Dans la dernière partie de ce livre, l’auteur additionne les textes publiés dans différents journaux québécois. S’opposant aux technophiles en éducation, il dénonce la propagande qui s’effectue en la matière pour vendre des engins électroniques qui n’aident en rien à la réussite des étudiants. Pour lui, le cellulaire en classe est un problème majeur, qui devrait être évacué pour préserver une ambiance plus propice à l’apprentissage. Dans le même ordre d’idées, Réjean Bergeron s’oppose aux cours en ligne, omniprésents lors de la pandémie, qui empêchent d’entretenir une relation saine entre le professeur et les étudiants. L’auteur fait preuve de combativité pour montrer au grand jour de graves problèmes dans le monde de l’éducation. Il rappelle l’importance d’une instruction en personne, loin des écrans et des nouvelles techniques pédagogiques qui évacuent l’effort et le travail sérieux. Il s’en prend également à l’absence d’intérêt pour la lecture et l’écriture qu’il trouve trop souvent chez ses étudiants. Convaincu des bienfaits de ces pratiques pour l’apprentissage, il défend la transmission de classiques de la littérature sans avoir peur de bousculer les sensibilités de chacun. Opposé au wokisme et autres lubies politiquement corrects, il ne voit pas pourquoi certains mots devraient être bannis en raison d’une lutte aux microagressions. Ne se laissant pas intimider par les militants radicaux de notre temps, l’auteur affirme sans gêne ses opinions qui vont à rebours de l’idéologie dominante.
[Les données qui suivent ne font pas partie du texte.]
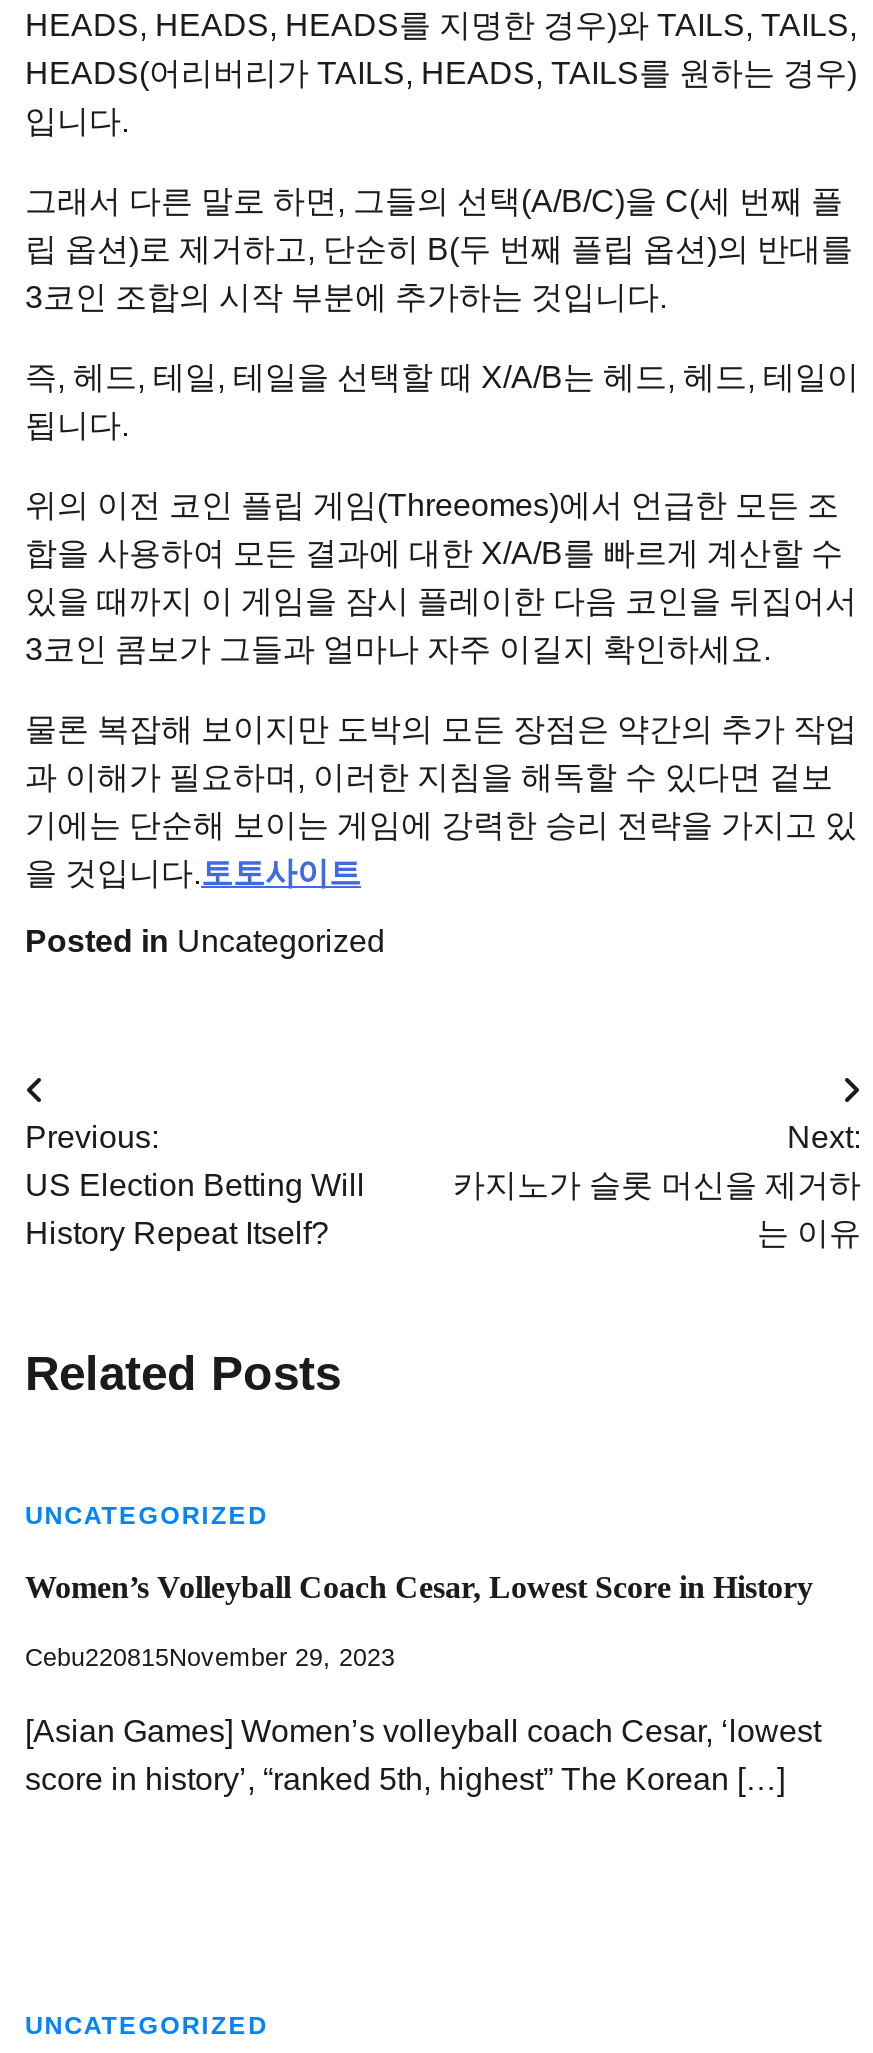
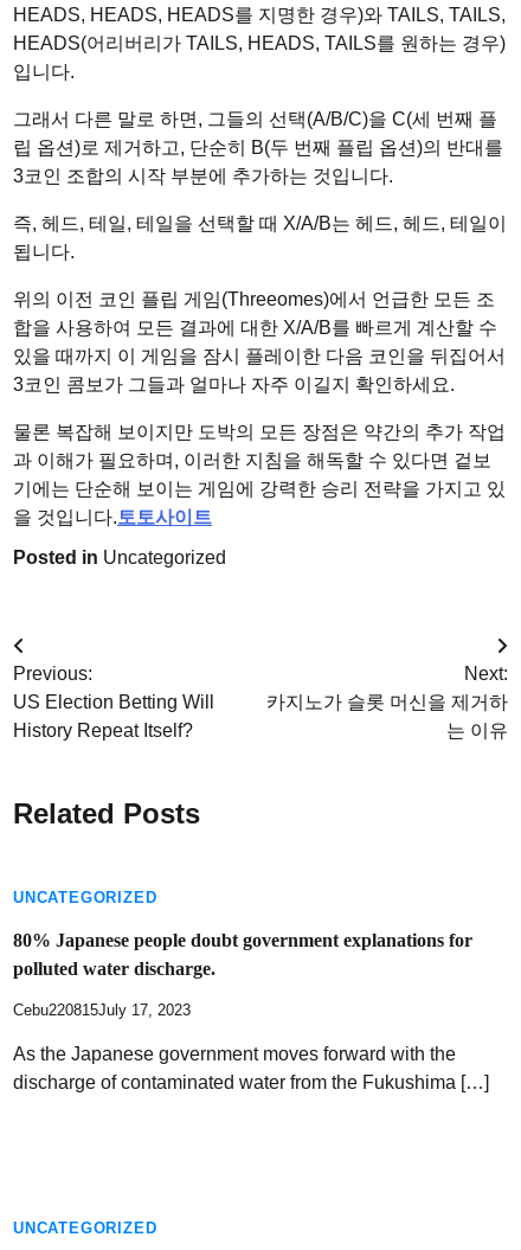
[25,1570,813,1604] Women’s Volleyball Coach Cesar, Lowest Score in History -> [13,930,472,979] 80% Japanese people doubt government explanations for | polluted water discharge.
[25,1643,395,1671] Cebu220815November 29, 2023 -> [13,1002,191,1018] Cebu220815July 17, 2023
[25,1713,821,1795] [Asian Games] Women’s volleyball coach Cesar, ‘lowest | score in history’, “ranked 5th, highest” The Korean […] -> [13,1043,489,1092] As the Japanese government moves forward with the | discharge of contaminated water from the Fukushima […]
En conclusion, le dernier livre de Réjean Bergeron est intéressant pour s’introduire à l’œuvre d’Homère et mieux connaître le contexte de l’antiquité. Un étudiant peu enclin à la lecture pourrait comprendre que son professeur a bien raison de vouloir l’initier à une œuvre aussi majeure de la civilisation occidentale, dont plusieurs scènes et personnages permettent de mieux comprendre le monde, l’époque et la nature humaine. Sans la connaissance de nos classiques, et plus particulièrement de ces deux piliers fondamentaux que sont L’Iliade et L’Odyssée, nous sommes amputés d’une bonne part de notre héritage civilisationnel, et de ce fait même, d’une richesse incommensurable. Également, les réflexions de l’auteur sur notre époque demeurent essentielles face à la multiplication des initiatives vers une école toujours plus ludique, soumise à l’écran, puis qui doit aujourd’hui faire face aux défis de l’intelligence artificielle. Nous pouvons compter sur Réjean Bergeron pour rappeler certains principes qui seront toujours pertinents à n’importe quelle époque.